ABELARDO ROMERO, OS SONS E UM LUGAR DE MEMÓRIA
Publicado em 13 de dezembro de 2020
Por Jornal Do Dia
Prof. Dr. Claudefranklin Monteiro Santos
Para além das imagens, os sons se revestem de sentido e também são detonadores de lembranças. Eles transcrevem e representam situações que ficaram marcadas seja nas trajetórias de vida das pessoas, seja no imaginário coletivo. Nesse sentido, Maurice Halbwachs (1877-1945) foi muito feliz quando, em relação aos sons, disse que eles: "Resultam de convenções, e não têm sentido a não ser em relação ao grupo que os inventou ou adotou" (1925, p. 166).
Em 1955, o poeta sergipano Abelardo Romero escreveu um poema em homenagem a sua terra natal: Lagarto. Nascido na Capital do Interior de Sergipe no dia 13 de junho de 1907, notabilizou-se na imprensa e na literatura brasileira na cidade do Rio de Janeiro, onde fez carreira e sucesso, atuando no Diários Associados, de Assis Chateaubriand, tendo publicado diversos livros, tais como: Vozes da América (1941), A musa armada (1953), O passado adiante (1969), entre outros, como a obra póstuma Limites Democráticos do Brasil (2009).
Sinos de Lagarto, à luz das assertivas de Maurice Halbwachs, certamente vai ao encontro de muitos elementos identitários, sobretudo quando a interface em questão é o som e o lugar de memória. Composto de quatorze estrofes, o poema é reporta o autor e quem o ler à uma Lagarto de velhos tempos, em que o badalar dos sinos da Matriz de Nossa Senhora da Piedade determina o ritmo do lugar e se apresenta como um grande arauto de notícias as mais diversas: do nascer ao morrer, do celebrar ao prantear.
Finos e longos, com golpes de bronze, o pequeno e o grande, dobram a finados e o fazem indistintamente por qualquer um: do nobre ao bêbado. Trata-se de uma convenção social democrática, capaz de unir a todos numa mesma toada. Anuncia festa de santo, desgraças como a cólera, a guerra, a fome, mas também as boas novas do viver de um povo.

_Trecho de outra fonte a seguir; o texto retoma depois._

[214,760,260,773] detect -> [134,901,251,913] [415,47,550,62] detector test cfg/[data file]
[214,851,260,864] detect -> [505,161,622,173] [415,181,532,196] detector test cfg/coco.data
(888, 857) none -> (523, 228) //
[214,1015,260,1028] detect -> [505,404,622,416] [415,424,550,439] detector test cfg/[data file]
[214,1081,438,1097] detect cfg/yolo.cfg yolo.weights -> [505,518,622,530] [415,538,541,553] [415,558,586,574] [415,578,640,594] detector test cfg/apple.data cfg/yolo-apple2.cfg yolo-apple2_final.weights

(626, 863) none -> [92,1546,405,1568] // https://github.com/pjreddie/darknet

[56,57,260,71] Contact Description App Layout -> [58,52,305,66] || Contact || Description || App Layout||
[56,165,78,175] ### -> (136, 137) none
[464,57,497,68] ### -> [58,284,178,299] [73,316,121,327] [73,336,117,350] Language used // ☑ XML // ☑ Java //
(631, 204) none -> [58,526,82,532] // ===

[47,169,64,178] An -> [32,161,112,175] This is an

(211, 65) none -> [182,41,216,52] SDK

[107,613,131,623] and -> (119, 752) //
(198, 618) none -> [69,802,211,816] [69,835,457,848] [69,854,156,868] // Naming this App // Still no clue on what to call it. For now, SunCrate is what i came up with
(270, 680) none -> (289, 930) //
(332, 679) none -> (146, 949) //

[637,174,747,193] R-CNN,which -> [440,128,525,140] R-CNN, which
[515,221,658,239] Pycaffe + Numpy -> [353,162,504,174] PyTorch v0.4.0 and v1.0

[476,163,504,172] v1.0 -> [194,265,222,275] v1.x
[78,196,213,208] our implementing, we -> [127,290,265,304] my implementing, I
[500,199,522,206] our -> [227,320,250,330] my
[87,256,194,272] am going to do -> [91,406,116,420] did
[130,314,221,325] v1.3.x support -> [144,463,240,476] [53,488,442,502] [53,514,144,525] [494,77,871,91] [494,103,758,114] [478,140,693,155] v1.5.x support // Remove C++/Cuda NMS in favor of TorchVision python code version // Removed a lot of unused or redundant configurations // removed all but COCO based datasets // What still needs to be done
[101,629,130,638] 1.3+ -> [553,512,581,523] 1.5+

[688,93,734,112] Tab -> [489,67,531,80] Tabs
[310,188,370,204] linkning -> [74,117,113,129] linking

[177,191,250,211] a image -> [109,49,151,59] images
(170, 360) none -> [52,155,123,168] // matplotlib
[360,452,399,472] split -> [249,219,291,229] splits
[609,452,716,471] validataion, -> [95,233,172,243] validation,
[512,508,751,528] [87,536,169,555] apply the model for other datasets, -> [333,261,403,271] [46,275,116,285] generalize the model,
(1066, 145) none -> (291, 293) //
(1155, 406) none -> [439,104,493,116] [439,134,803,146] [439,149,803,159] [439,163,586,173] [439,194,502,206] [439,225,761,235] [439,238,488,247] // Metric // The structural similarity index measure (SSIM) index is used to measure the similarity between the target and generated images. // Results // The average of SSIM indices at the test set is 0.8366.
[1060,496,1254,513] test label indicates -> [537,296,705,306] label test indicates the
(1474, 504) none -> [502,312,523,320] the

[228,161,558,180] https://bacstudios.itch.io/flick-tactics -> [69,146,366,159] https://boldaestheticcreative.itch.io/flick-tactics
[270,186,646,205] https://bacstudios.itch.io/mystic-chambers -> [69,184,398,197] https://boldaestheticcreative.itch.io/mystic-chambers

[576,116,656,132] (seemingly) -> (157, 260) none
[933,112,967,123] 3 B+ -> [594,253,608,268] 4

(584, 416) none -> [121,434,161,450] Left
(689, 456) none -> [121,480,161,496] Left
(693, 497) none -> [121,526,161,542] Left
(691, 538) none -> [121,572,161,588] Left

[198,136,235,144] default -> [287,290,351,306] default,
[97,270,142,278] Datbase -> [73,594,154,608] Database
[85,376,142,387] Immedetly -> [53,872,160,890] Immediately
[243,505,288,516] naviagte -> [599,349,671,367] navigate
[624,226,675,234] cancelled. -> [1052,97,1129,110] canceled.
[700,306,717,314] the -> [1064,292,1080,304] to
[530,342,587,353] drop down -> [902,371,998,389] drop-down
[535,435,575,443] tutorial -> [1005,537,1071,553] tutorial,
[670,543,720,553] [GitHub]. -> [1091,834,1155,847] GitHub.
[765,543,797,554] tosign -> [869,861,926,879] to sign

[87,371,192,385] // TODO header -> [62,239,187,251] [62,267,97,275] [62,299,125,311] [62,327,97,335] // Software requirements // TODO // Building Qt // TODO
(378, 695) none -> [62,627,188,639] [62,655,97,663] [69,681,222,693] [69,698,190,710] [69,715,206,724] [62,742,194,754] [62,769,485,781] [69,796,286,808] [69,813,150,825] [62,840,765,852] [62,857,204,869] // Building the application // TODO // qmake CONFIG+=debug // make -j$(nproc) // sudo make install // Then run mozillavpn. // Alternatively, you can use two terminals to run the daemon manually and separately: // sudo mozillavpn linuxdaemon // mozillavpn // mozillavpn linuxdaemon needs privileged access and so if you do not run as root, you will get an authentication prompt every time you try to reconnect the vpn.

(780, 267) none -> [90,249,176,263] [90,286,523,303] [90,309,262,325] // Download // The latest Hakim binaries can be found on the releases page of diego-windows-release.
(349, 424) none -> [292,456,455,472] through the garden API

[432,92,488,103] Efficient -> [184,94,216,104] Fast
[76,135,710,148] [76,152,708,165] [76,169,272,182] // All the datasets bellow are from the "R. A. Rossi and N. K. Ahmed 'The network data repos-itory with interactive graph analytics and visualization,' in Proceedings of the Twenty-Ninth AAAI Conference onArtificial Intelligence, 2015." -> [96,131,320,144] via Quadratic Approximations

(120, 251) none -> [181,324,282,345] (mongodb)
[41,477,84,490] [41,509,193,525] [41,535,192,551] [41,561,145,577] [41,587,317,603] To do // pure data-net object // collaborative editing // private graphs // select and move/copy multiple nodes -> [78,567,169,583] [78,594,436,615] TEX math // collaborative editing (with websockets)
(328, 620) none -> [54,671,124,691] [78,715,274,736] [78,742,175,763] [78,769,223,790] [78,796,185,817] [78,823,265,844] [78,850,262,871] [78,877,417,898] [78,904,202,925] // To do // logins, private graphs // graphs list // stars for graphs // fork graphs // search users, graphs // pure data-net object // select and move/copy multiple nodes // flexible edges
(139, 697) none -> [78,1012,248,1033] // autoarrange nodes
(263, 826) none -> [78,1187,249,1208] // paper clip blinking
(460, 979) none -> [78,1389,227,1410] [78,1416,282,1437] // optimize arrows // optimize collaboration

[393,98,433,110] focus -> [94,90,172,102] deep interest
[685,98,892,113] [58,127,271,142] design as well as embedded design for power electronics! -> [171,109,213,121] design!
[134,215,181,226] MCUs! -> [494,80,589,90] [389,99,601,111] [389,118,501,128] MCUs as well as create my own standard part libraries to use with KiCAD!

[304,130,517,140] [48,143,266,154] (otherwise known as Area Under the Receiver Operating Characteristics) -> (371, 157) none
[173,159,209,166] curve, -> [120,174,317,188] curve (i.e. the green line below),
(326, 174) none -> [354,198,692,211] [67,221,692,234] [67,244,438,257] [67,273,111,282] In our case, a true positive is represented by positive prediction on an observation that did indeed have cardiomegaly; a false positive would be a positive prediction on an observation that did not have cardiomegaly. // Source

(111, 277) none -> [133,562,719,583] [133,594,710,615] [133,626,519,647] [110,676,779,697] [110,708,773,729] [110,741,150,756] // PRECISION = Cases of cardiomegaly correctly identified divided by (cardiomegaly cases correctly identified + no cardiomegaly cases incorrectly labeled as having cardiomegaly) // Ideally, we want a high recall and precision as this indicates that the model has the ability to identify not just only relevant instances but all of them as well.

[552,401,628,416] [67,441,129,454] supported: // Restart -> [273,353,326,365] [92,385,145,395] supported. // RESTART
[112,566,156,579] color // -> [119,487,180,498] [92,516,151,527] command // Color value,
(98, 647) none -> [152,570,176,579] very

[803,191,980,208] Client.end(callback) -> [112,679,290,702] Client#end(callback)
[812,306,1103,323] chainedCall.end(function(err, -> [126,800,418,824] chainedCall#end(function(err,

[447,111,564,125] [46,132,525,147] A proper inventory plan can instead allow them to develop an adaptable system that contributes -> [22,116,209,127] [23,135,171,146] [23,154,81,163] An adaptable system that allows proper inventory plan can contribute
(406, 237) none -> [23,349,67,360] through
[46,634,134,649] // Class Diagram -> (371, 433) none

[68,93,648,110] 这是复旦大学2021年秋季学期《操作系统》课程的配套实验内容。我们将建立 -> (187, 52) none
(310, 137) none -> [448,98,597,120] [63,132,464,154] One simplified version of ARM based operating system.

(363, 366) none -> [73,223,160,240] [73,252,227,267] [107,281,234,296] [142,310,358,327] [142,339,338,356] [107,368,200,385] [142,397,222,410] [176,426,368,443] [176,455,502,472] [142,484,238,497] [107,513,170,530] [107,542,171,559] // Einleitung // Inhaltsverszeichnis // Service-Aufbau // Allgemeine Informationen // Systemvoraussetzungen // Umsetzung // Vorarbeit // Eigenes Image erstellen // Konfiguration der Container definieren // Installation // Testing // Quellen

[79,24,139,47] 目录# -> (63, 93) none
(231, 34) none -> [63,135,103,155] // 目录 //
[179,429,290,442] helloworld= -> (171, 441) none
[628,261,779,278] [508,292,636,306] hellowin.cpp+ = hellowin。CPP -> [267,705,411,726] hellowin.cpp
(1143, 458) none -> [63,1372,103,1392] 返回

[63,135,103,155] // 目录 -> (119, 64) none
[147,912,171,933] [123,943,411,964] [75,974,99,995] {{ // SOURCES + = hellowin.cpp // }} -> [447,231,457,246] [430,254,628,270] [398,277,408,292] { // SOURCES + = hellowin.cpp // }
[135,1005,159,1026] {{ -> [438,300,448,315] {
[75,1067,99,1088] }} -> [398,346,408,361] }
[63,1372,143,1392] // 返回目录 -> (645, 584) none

Quando eu era menino, alcancei uma Lagarto pacata e tranquila, onde cochilava-se à tarde sem fechar portas ou janelas, sem grades ou cerca elétricas. Do meu quarto, na esquina da Travessa Municipal com a Rua Senhor do Bomfim, ouvia-se o código sagrado que vinha das torres da Piedade. Se finos e longos, como nos dias o poeta, pode ter certeza, morria-se alguém. Os sinos que chamam para a Missa e nos convidam para a Ave Maria. Espetáculo descrito por Romero ao se referir às andorinhas que floresciam "sob o vaso de bronze". E aquele cair de tarde, até hoje melancólico e lindo, mesmo em tempos de tantos sons, como de buzinas de carro, carros de propaganda, motos velozes e furiosas.
À noite, da Praça da Piedade, hoje iluminada pelas luzes do Natal que se avizinha, do presépio sob o pé do palanque, crianças a correr e adultos a experimentar novos selfies, ainda é possível, como nos diz o poeta com maestria, ver: "Do sino grande, tombam morcegos, tontos de sono, na escuridão…". Lagarto de lindas noites estreladas, Abelardo está vivo em sua beleza histórica e na sua singeleza de velha vila sertaneja sergipana.
Abelardo Romero Dantas foi integrante da Academia Sergipana de Letras, ocupando a cadeira de número 16. Foi um dos grandes defensores e entusiastas da entrada de mulheres para o Sodalício, abrindo espaço para Ofenísia Freire. A cadeira 16, atualmente, é ocupada por uma exímia escritora sergipana: Ana Maria Medina Fonseca. Ele morreu no dia 17 de março de 1979, no atual Bairro Cidade Nova, em Lagarto e seu corpo está sepultado no Cemitério Senhor do Bomfim. Ao que consta, os sinos da Matriz de Nossa Senhora da Piedade também tocaram por ele.